All of lore.kernel.org
 help / color / mirror / Atom feed
From: "Stéphane Graber" <stgraber@ubuntu.com>
To: Rob Herring <robh@kernel.org>
Cc: PCI <linux-pci@vger.kernel.org>,
	Lorenzo Pieralisi <lorenzo.pieralisi@arm.com>
Subject: Re: PCIe regression on APM Merlin (aarch64 dev platform) preventing NVME initialization
Date: Thu, 18 Nov 2021 23:43:54 -0500	[thread overview]
Message-ID: <CA+enf=uZex3hC+HxahV25cSFyp9Hz7bLC-h=PnUKEUydDh1Tmw@mail.gmail.com> (raw)
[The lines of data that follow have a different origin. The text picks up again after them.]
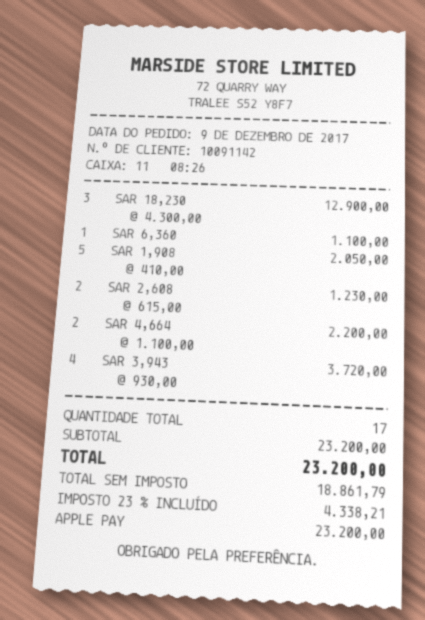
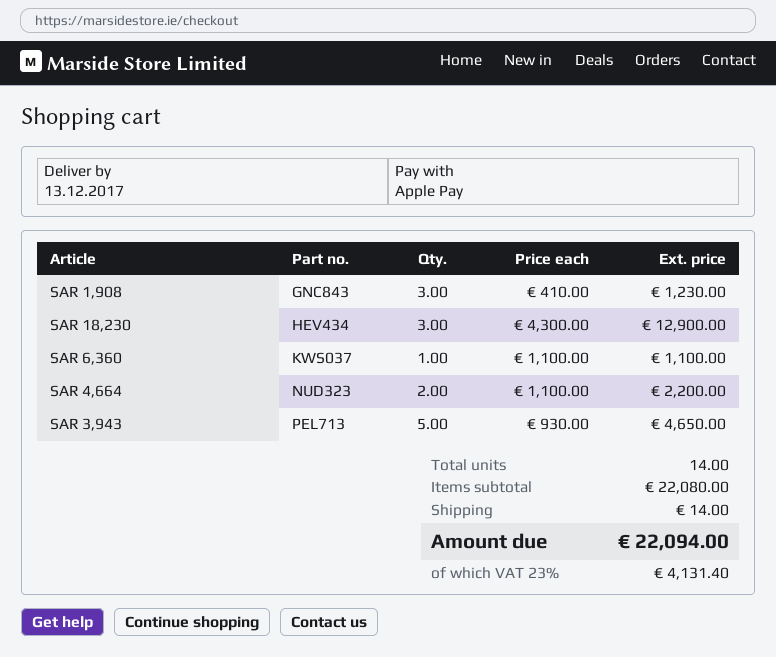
SAR 1,908: 5 x 410.00 = 2050.00 -> 3 x 410.00 = 1230.00
SAR 2,608: 2 x 615.00 = 1230.00 -> none
SAR 3,943: 4 x 930.00 = 3720.00 -> 5 x 930.00 = 4650.00
total quantity: 17 -> 14
subtotal: 23200.00 -> 22080.00
shipping: none -> 14.00
tax: 23% = 4338.21 -> 23% = 4131.40
total: 23200.00 -> 22094.00

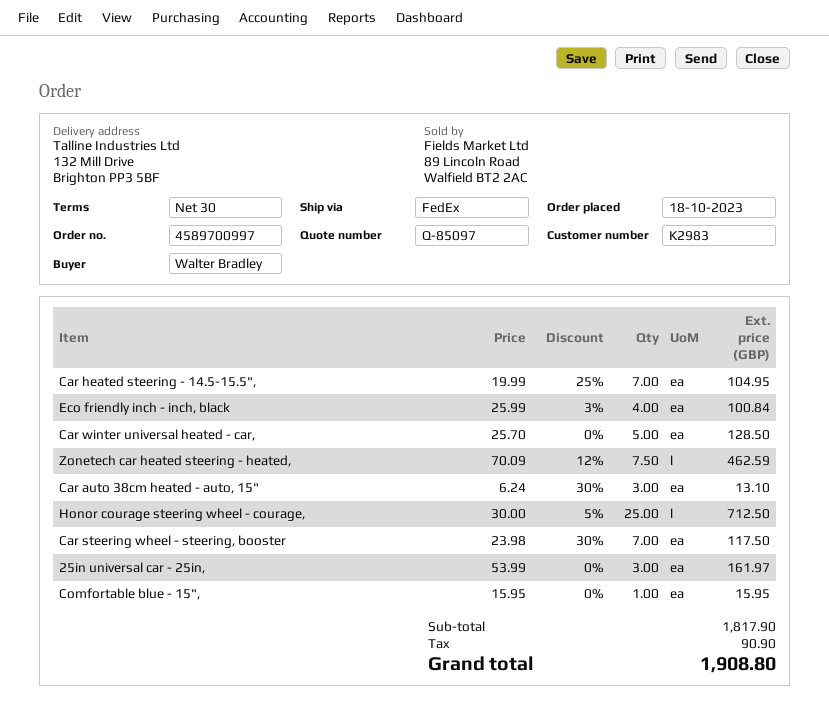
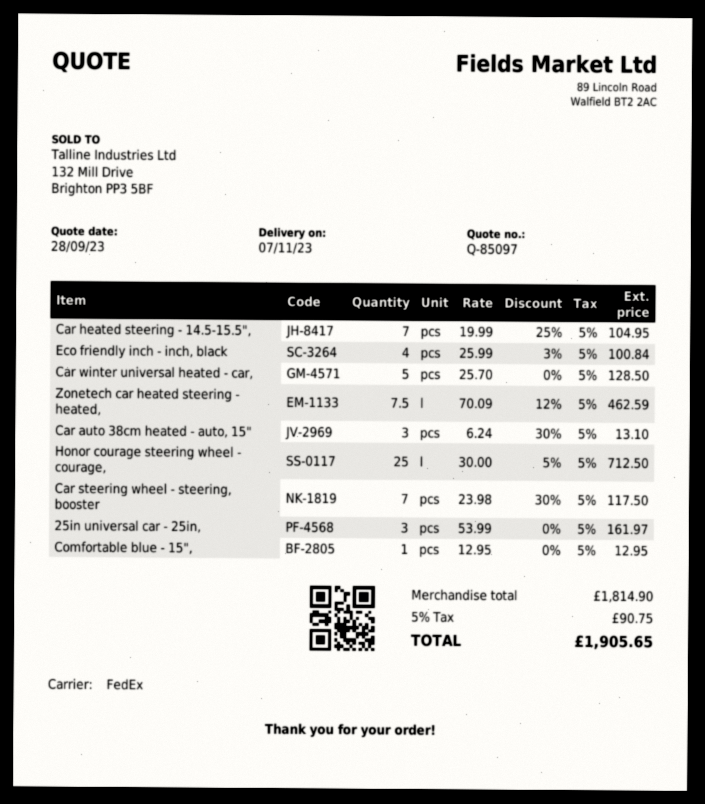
Comfortable blue - 15",: 1 x 15.95 = 15.95 -> 1 x 12.95 = 12.95
subtotal: 1817.90 -> 1814.90
tax: 90.90 -> 90.75
total: 1908.80 -> 1905.65

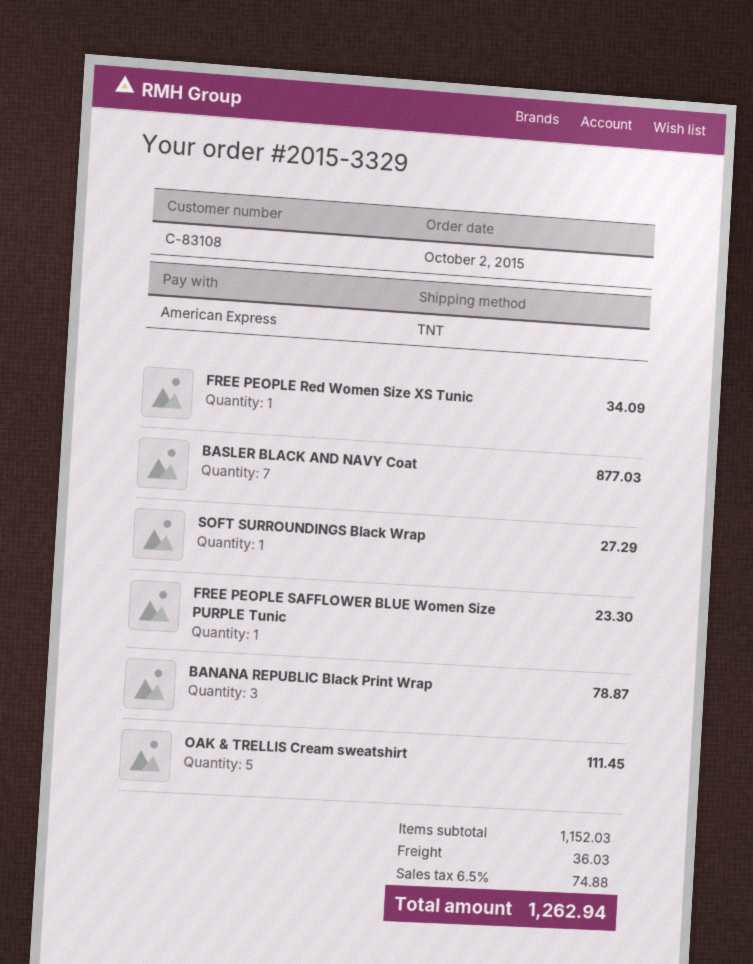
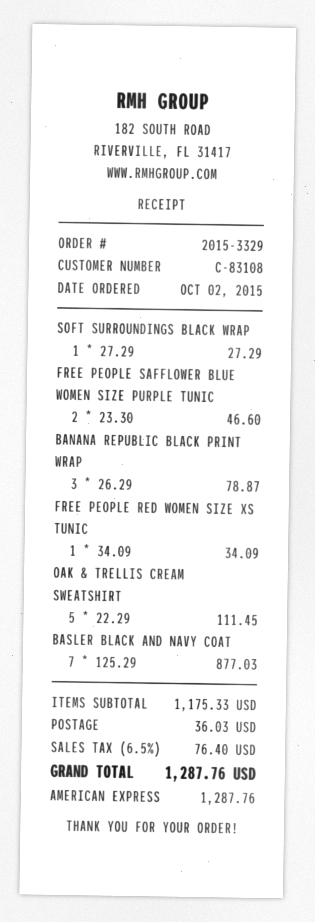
FREE PEOPLE SAFFLOWER BLUE Women Size PURPLE Tunic: 1 for 23.30 -> 2 for 46.60
subtotal: 1152.03 -> 1175.33
tax: 6.5% = 74.88 -> 6.5% = 76.40
total: 1262.94 -> 1287.76

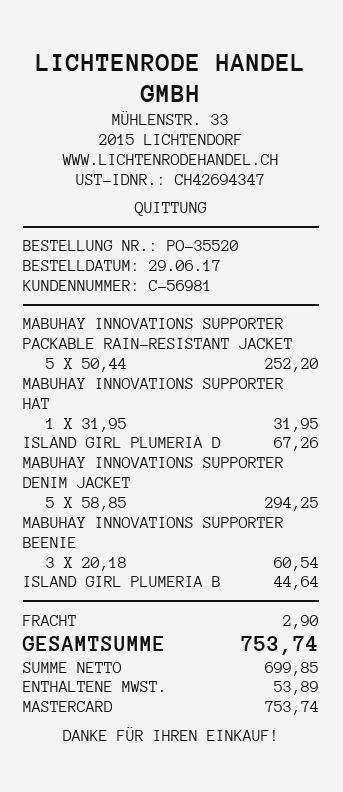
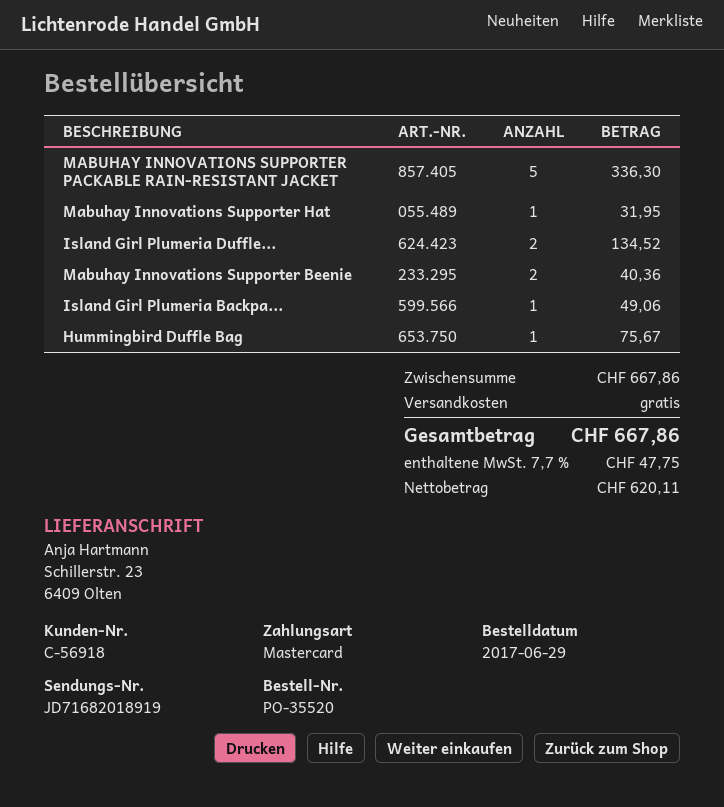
customer number: C-56981 -> C-56918
MABUHAY INNOVATIONS SUPPORTER PACKABLE RAIN-RESISTANT JACKET: 5 for 252.20 -> 5 for 336.30
ISLAND GIRL PLUMERIA D: 1 for 67.26 -> 2 for 134.52
MABUHAY INNOVATIONS SUPPORTER DENIM JACKET: 5 for 294.25 -> none
MABUHAY INNOVATIONS SUPPORTER BEENIE: 3 for 60.54 -> 2 for 40.36
ISLAND GIRL PLUMERIA B: 1 for 44.64 -> 1 for 49.06
Hummingbird Duffle Bag: none -> 1 for 75.67
shipping: 2.90 -> 0.00
net: 699.85 -> 620.11
tax: 53.89 -> 47.75
total: 753.74 -> 667.86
In-Reply-To: <CAL_JsqKrfpDtQZMMuhA_tURit6fO82FzPbKA40o6_8jWRewm8g@mail.gmail.com>

On Thu, Nov 18, 2021 at 5:03 PM Rob Herring <robh@kernel.org> wrote:
>
> On Thu, Nov 18, 2021 at 3:20 PM Rob Herring <robh@kernel.org> wrote:
> >
> > On Thu, Nov 18, 2021 at 12:10 PM Stéphane Graber <stgraber@ubuntu.com> wrote:
> > >
> > > Hello,
> > >
> > > I've recently been given access to a set of 4 APM X-Gene2 Merlin
> > > boards (old-ish development platform).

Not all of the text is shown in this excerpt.